[[ LISTED RECORDS, beginning ]]
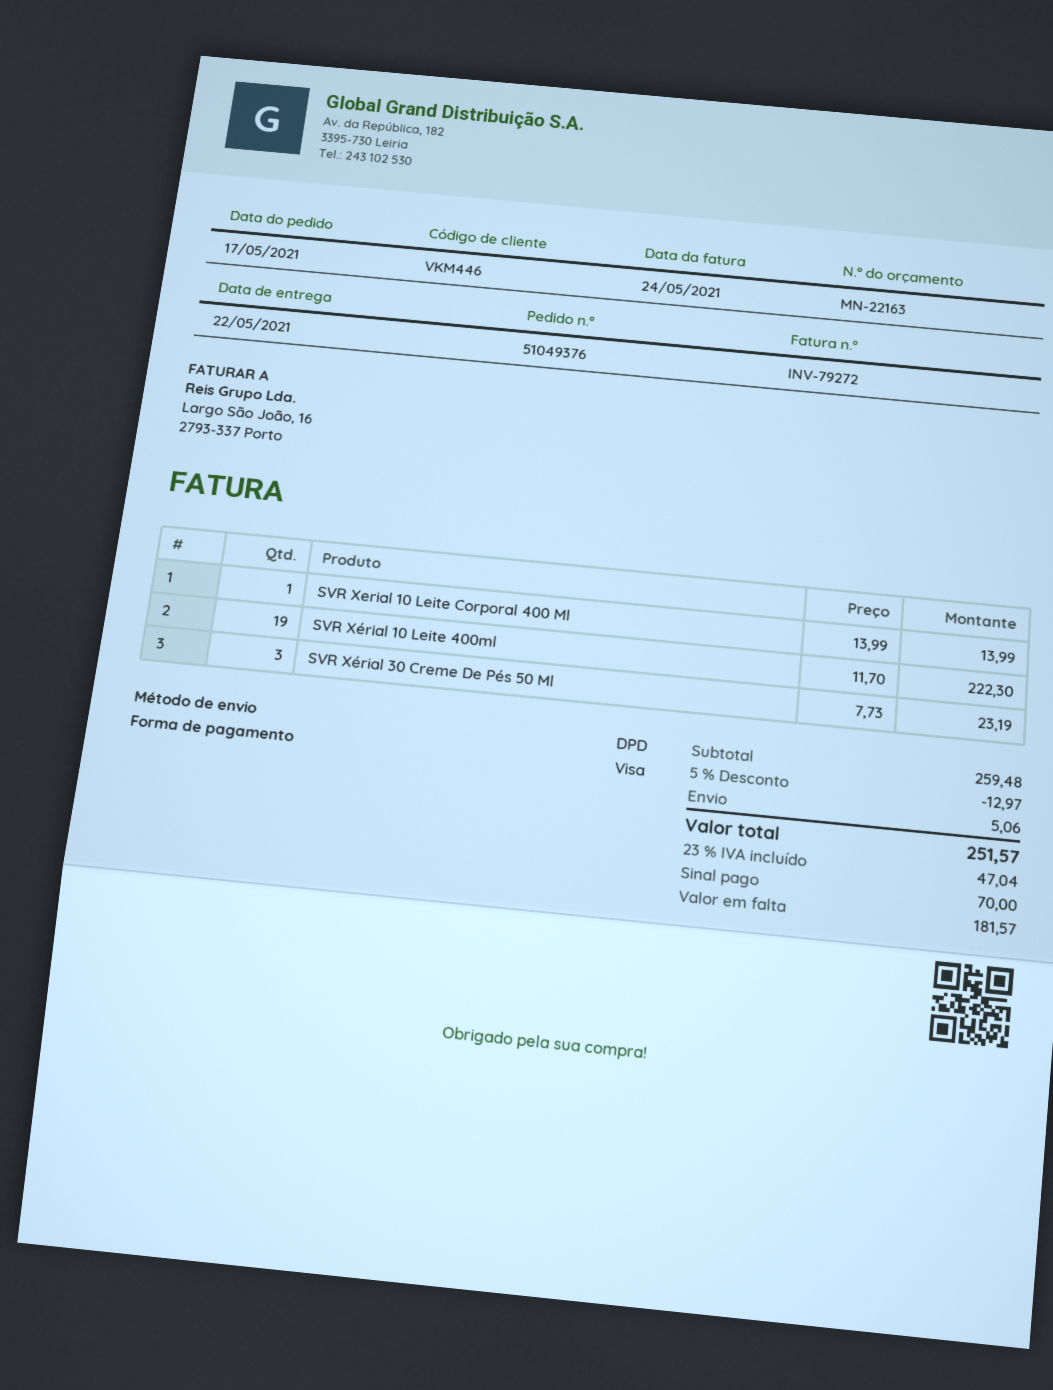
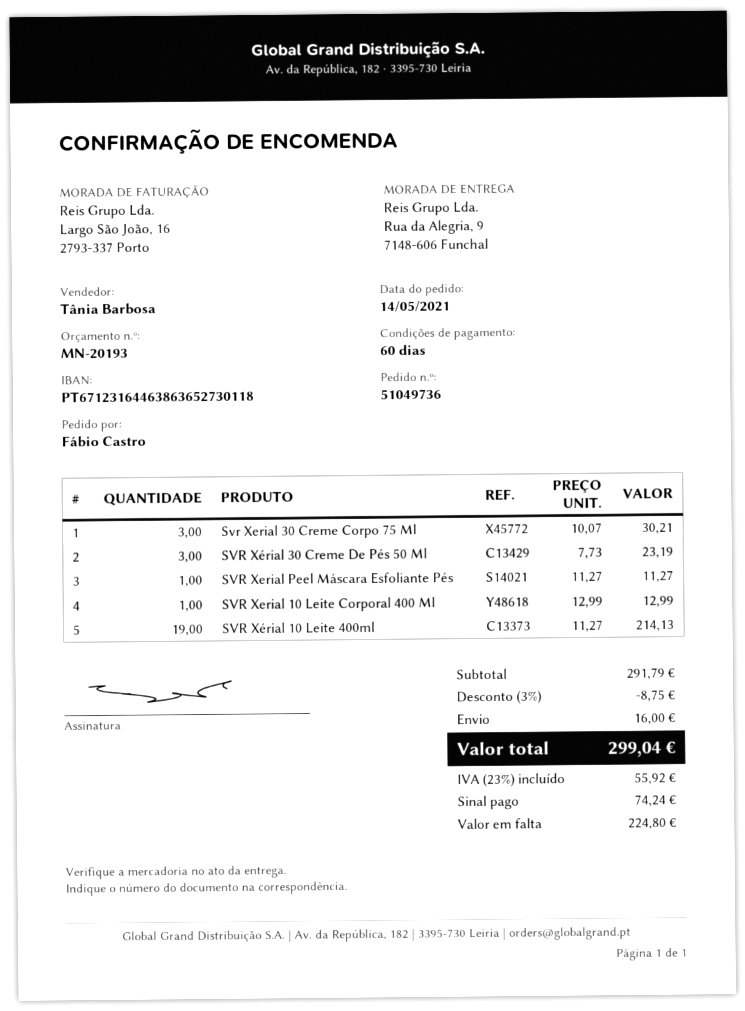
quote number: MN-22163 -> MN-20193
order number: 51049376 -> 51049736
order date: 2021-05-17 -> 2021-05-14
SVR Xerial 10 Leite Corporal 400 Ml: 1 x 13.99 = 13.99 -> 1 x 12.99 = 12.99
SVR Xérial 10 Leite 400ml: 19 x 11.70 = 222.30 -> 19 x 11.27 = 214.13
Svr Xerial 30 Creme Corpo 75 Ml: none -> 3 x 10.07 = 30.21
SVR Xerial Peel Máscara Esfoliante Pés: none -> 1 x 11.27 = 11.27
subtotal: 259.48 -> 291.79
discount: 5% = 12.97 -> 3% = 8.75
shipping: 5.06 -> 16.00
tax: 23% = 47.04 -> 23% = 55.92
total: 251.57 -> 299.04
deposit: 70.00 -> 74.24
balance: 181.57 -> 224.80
[[ LISTED RECORDS, end ]]
PROBLEM DETAILS: Check each line above for the word "Xerial" and copy the ones that have it.

EXERCISE RESULT:
SVR Xerial 10 Leite Corporal 400 Ml: 1 x 13.99 = 13.99 -> 1 x 12.99 = 12.99
Svr Xerial 30 Creme Corpo 75 Ml: none -> 3 x 10.07 = 30.21
SVR Xerial Peel Máscara Esfoliante Pés: none -> 1 x 11.27 = 11.27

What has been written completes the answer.